Reading the records beneath this task, work out how many lines contain the word "delta" and reply with only that number.

• _MATERIAL SUPPLIED_
━━━━━━━━━━━━━━━━━━━━━━━━━━━━━━

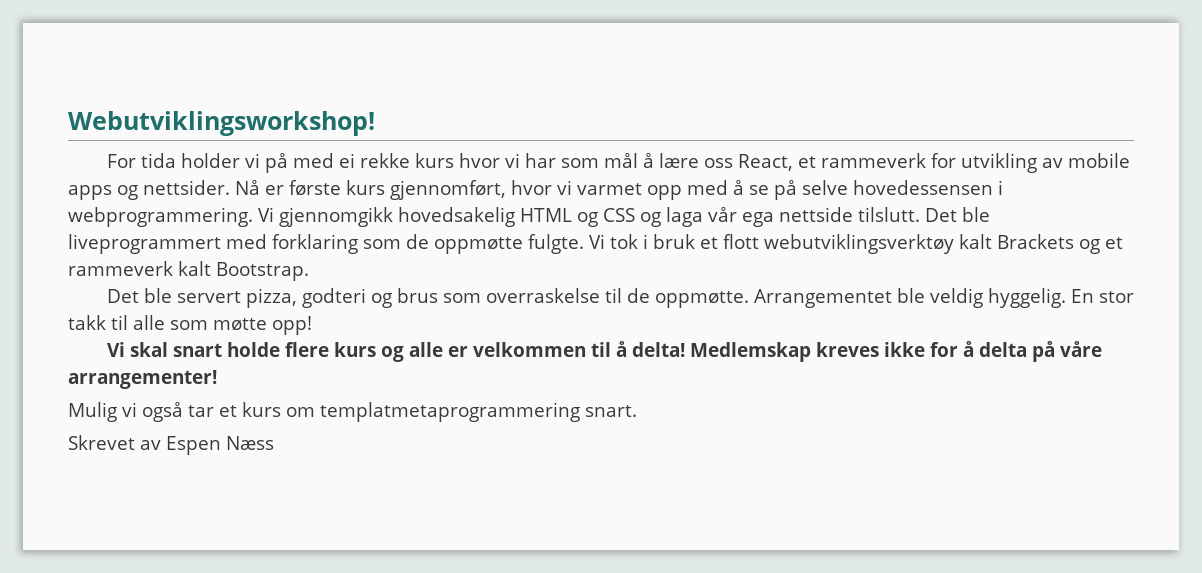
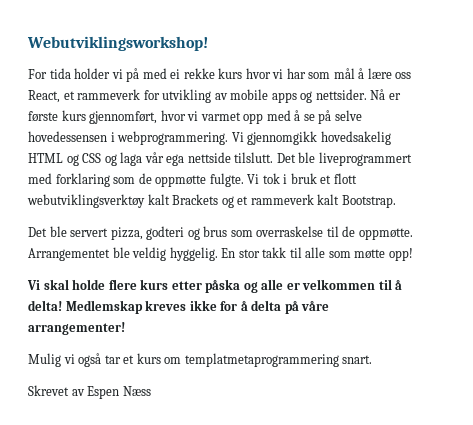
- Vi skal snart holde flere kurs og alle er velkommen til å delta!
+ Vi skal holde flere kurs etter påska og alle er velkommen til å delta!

━━━━━━━━━━━━━━━━━━━━━━━━━━━━━━

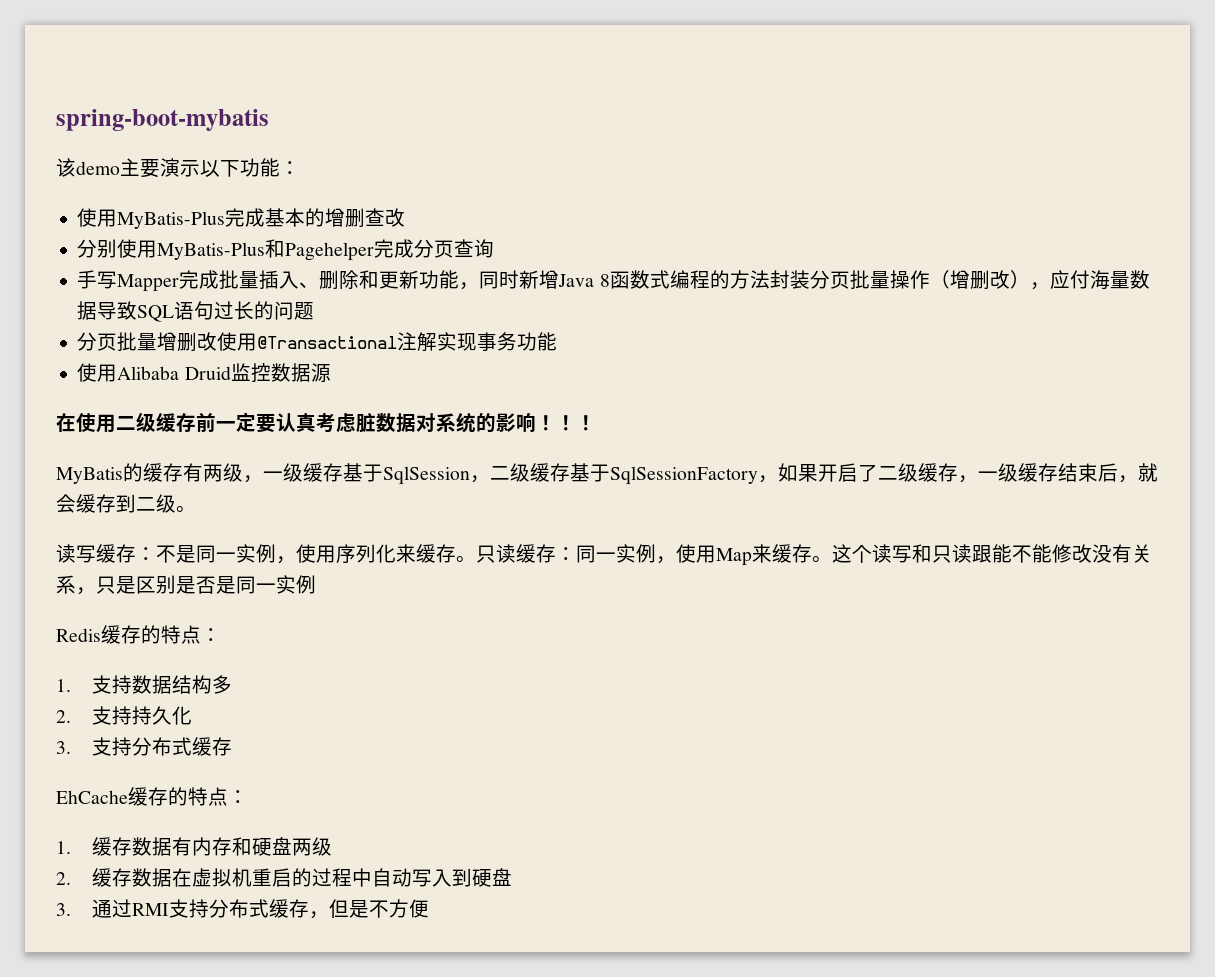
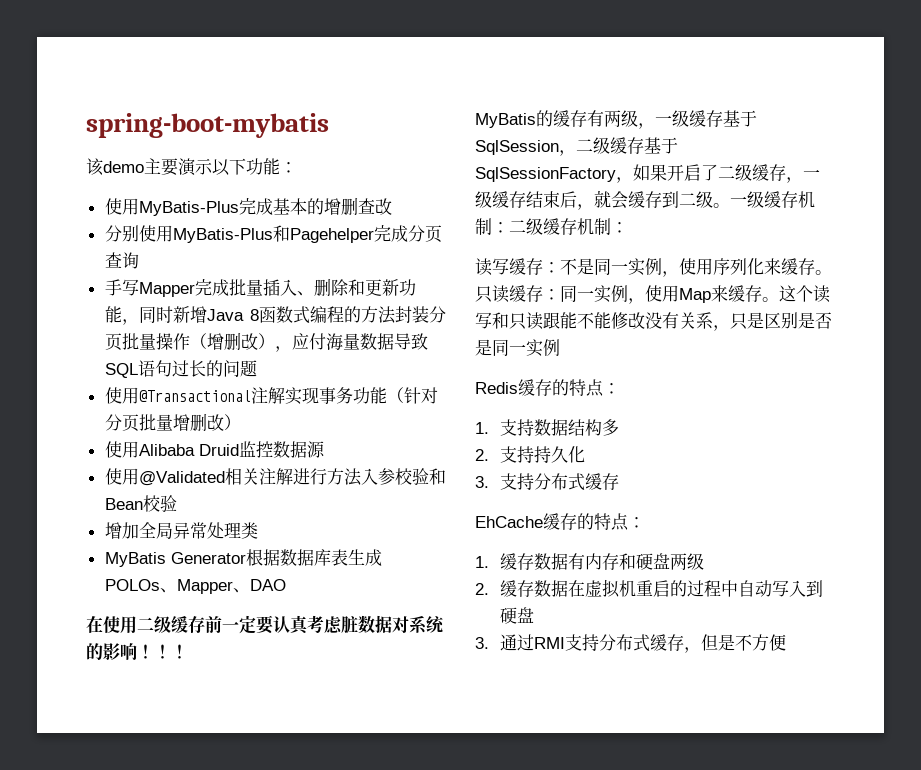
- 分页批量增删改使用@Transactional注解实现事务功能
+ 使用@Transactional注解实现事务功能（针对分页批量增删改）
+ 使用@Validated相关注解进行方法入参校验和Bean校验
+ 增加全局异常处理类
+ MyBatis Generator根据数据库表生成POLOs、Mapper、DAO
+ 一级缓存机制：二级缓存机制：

━━━━━━━━━━━━━━━━━━━━━━━━━━━━━━

• _RESULT FOR THIS EXERCISE_
2